> **Problem description**
Before anything else, drop the pictures; then return exactly the lines from the top of the listing through the line with "-278,6 +278,10 @@".

> **Entries shown**
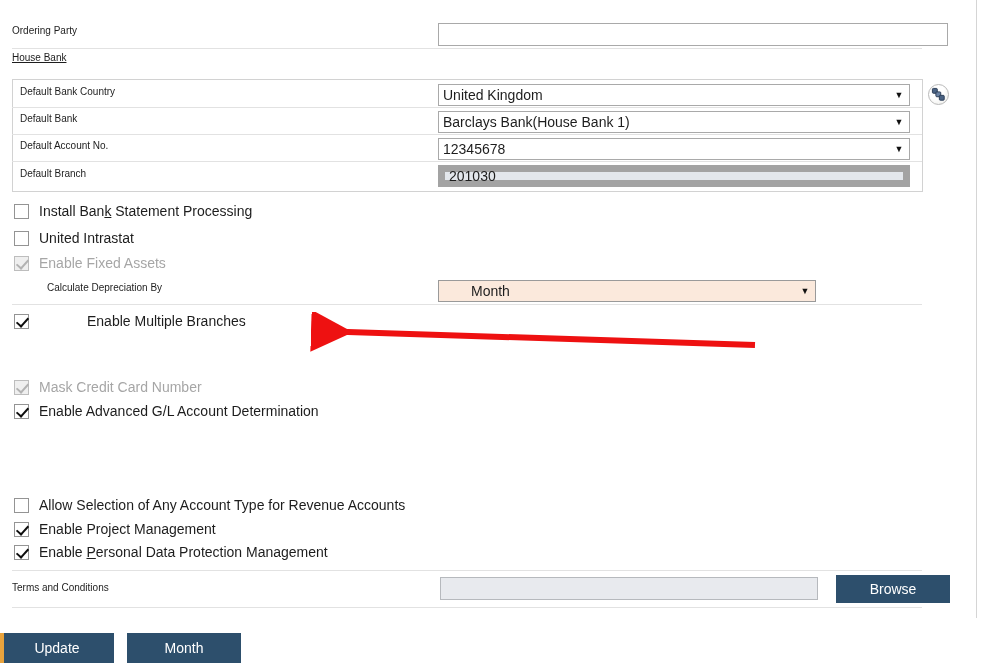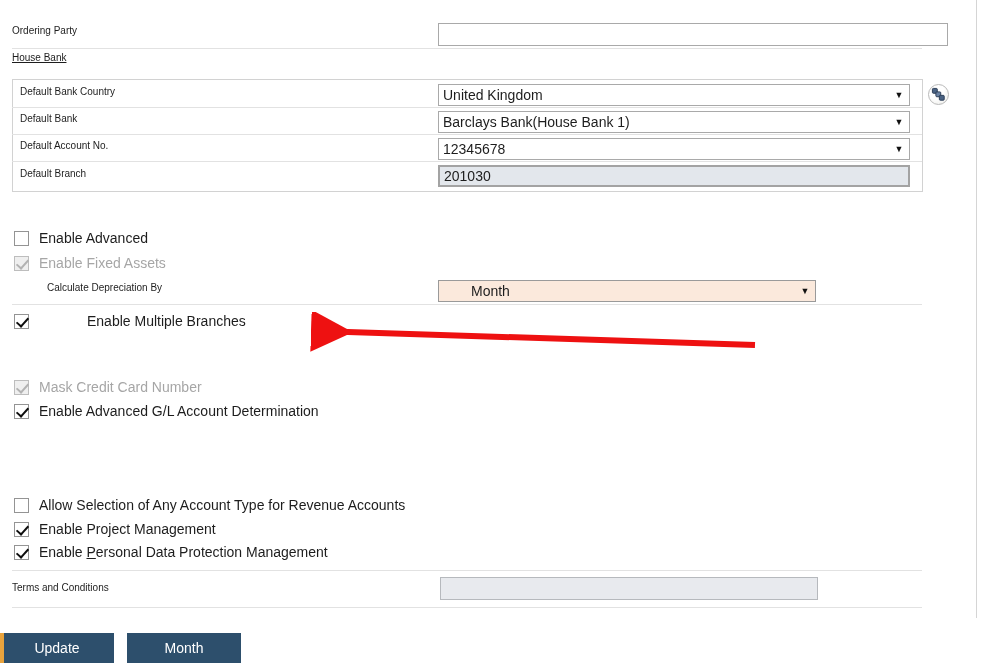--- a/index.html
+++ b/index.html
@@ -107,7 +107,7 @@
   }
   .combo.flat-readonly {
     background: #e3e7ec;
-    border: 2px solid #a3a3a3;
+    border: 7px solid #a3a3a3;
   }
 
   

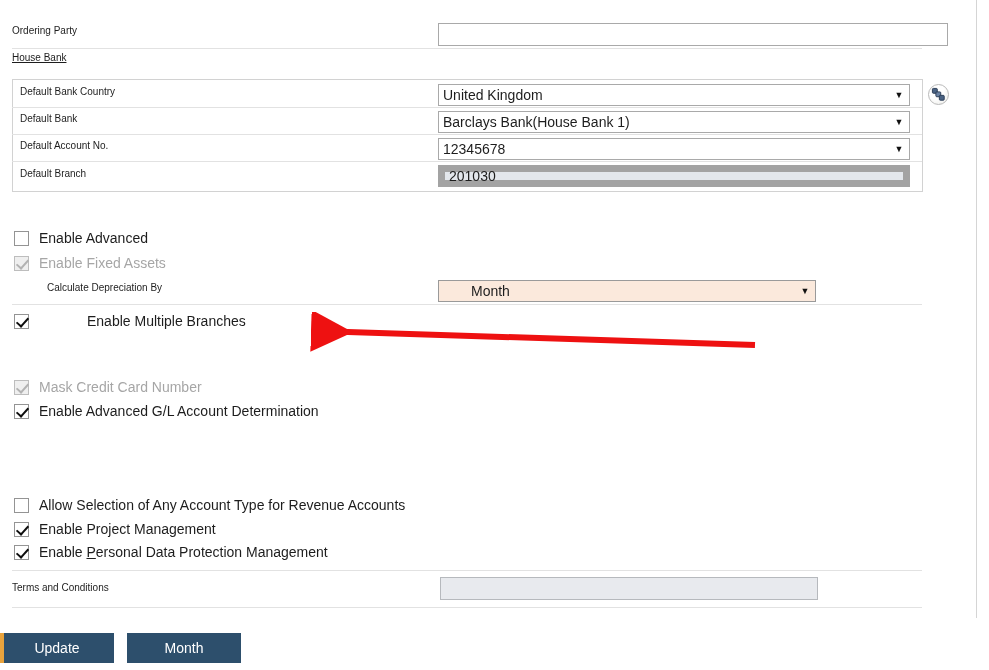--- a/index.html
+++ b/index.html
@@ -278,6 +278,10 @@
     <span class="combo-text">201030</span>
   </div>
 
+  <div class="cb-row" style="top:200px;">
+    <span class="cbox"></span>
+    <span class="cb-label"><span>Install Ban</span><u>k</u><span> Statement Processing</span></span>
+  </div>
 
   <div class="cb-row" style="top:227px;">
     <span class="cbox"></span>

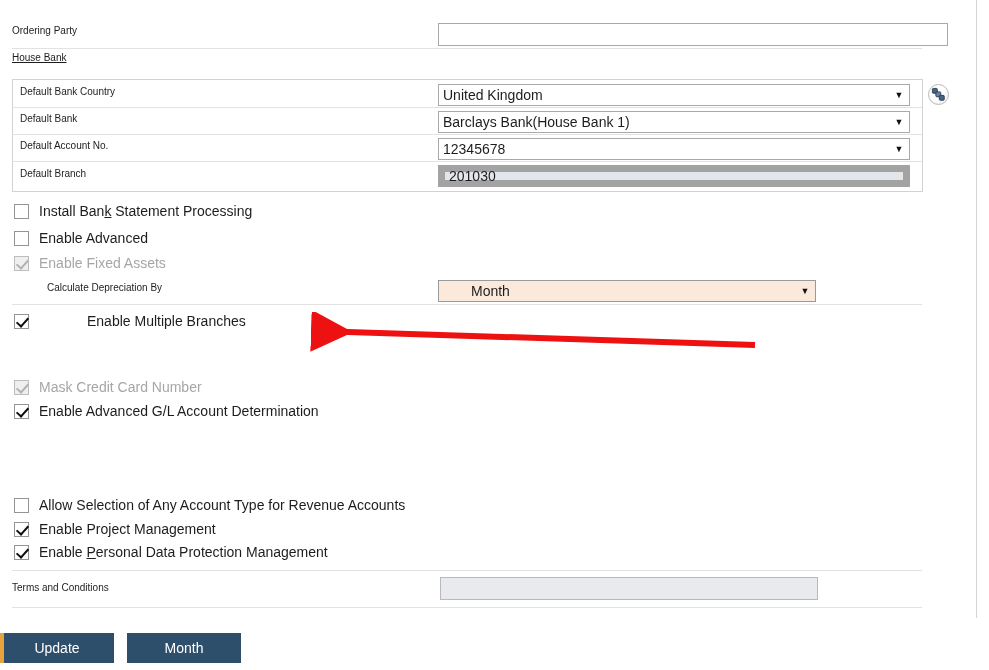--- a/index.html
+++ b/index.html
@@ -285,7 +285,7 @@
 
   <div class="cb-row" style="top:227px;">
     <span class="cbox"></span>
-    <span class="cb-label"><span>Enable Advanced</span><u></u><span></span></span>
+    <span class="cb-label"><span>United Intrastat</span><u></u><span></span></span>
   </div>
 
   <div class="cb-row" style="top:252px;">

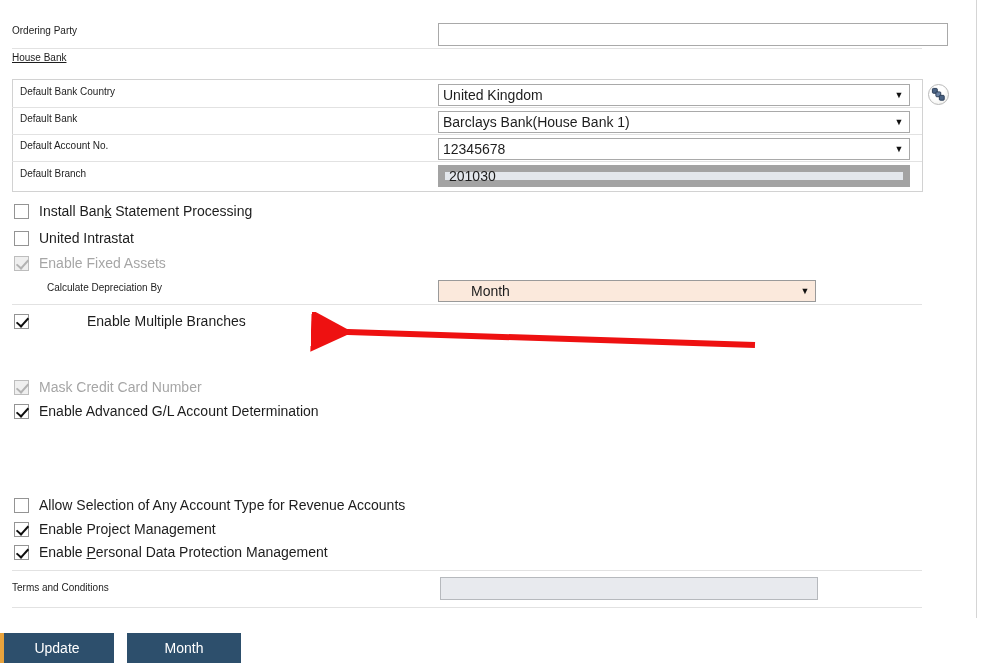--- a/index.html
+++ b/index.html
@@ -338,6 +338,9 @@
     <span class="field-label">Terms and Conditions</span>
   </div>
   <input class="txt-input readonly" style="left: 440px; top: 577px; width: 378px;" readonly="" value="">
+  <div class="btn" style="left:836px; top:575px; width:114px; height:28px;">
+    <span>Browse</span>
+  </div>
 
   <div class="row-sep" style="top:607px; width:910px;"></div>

> **Task solution**
--- a/index.html
+++ b/index.html
@@ -107,7 +107,7 @@
   }
   .combo.flat-readonly {
     background: #e3e7ec;
-    border: 2px solid #a3a3a3;
+    border: 7px solid #a3a3a3;
   }
 
   

--- a/index.html
+++ b/index.html
@@ -278,6 +278,10 @@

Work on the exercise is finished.